A merchant cash advance (MCA) isn't technically a loan. It's a purchase of your future card revenue. This distinction matters legally and practically, because MCAs operate under different rules than traditional lending.
The concept is straightforward. A provider gives you a lump sum. You repay by giving them a fixed percentage of your daily card transactions until the total repayment amount is reached. Busy day at the till? You repay more. Quiet Tuesday? You repay less.
This flexibility makes MCAs popular with retail and hospitality businesses. But the flexibility comes at a cost that many business owners don't fully understand.
How the Repayment Works
Unlike a loan with fixed monthly payments, MCAs use a "holdback" system:
- You receive a lump sum (say £20,000)
- You agree to repay a total amount based on a factor rate (say £26,000)
- A fixed percentage of daily card sales (typically 10-20%) is automatically diverted to the provider
- Repayments continue until the full £26,000 is reached
There's no fixed end date.
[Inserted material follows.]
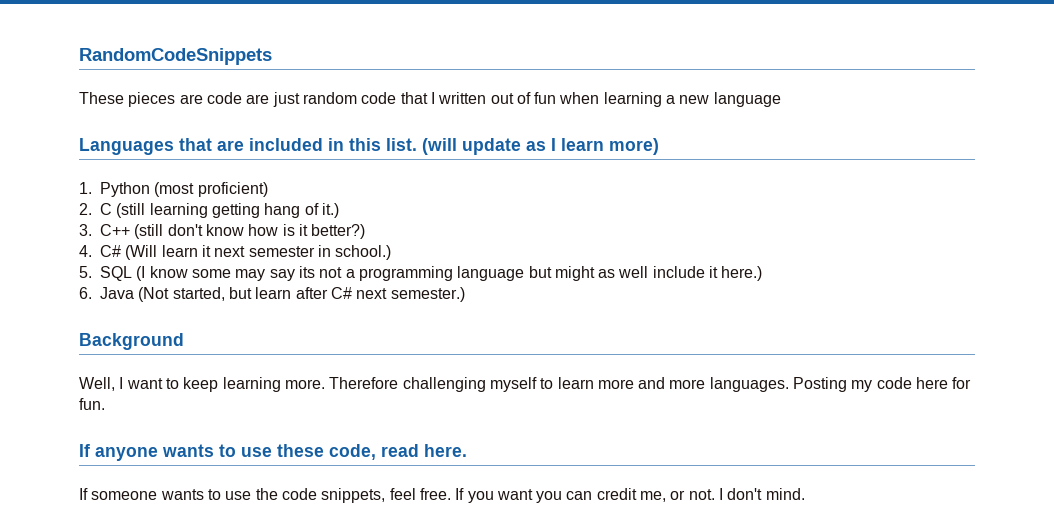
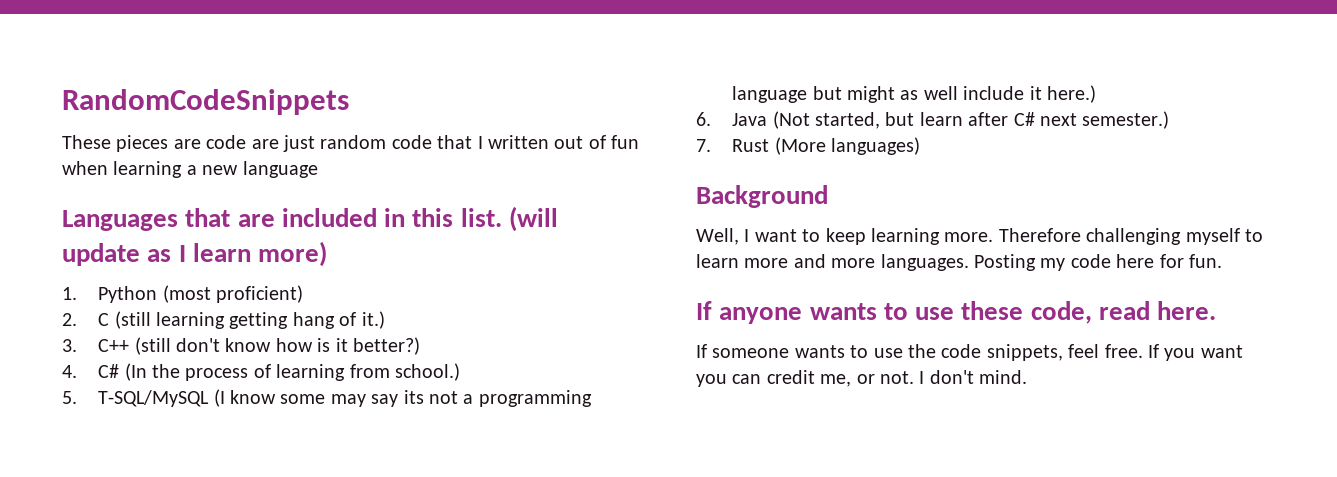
[125,245,331,260] (Will learn it next semester in -> [124,363,390,381] (In the process of learning from
[100,266,132,281] SQL -> [98,390,210,407] T-SQL/MySQL
(465, 294) none -> [696,137,920,155] // 7. Rust (More languages)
If your card revenue is strong, you'll repay in 6-9 months. If it slows, repayment extends. The total amount never changes, just the timeline.
Understanding Factor Rates
MCAs don't quote interest rates. They use factor rates, which work differently and almost always cost more than they appear.
A factor rate is multiplied by your advance amount to calculate total repayment:
| Advance | Factor Rate | Total Repayment | Effective Cost |
|---|---|---|---|
| £10,000 | 1.15 | £11,500 | £1,500 |
| £20,000 | 1.25 | £25,000 | £5,000 |
| £30,000 | 1.35 | £40,500 | £10,500 |
The effective APR depends on how quickly you repay. A factor rate of 1.25 repaid over 6 months equates to roughly 50% APR. Over 12 months, it's about 25% APR. The faster you repay (meaning the more successful your business), the higher the effective APR.
This sounds good on paper, but the implication is counterintuitive. MCAs penalise success. Strong card revenue means faster repayment and a higher annualised cost of borrowing.
Who Offers MCAs in the UK?
365 Business Finance is one of the largest UK MCA providers, offering advances from £5,000 to £500,000.
Capify provides advances from £3,500 to £500,000 for businesses processing at least £5,000 per month in card payments.
YouLend integrates directly with payment processors like SumUp and Zettle, offering advances based on your transaction data.
Funding Options acts as a broker, connecting businesses with multiple MCA providers.
Advantages of MCAs
Speed. Funding within 48 hours is standard. Some providers deliver within 24 hours.
No fixed payments. Your repayment adjusts to revenue. Quiet months don't create the pressure that fixed loan repayments do.
No personal guarantee required. Most MCAs don't require personal guarantees because the repayment mechanism is built into your card processing.
Credit score flexibility. Your card transaction history matters more than your credit score. Businesses with poor credit but strong card volumes can access funding.
No security required. No assets to pledge, no property at risk.
Disadvantages Worth Understanding
Expensive. MCAs are consistently the most expensive form of business finance. Effective APRs of 30-60% are common.
Daily cash flow impact. Losing 10-20% of daily card revenue reduces your available cash. If your margins are thin, this creates real operational pressure.
Stacking risk. Some providers will offer a second MCA before the first is fully repaid. This "stacking" can quickly create an unmanageable repayment burden.
Limited regulation. Because MCAs aren't technically loans, they fall outside much of the financial regulation that protects borrowers. The FCA's oversight is limited compared to regulated lending products.
When an MCA Makes Sense
MCAs work best for specific scenarios:
- Short-term opportunity. You've been offered a bulk purchase discount that exceeds the MCA cost
- Seasonal spike preparation. You need to stock up before Christmas, knowing December revenues will repay the advance quickly
- Emergency cash flow. You need capital today and every other option takes weeks
For ongoing working capital needs, almost any other funding type will be cheaper.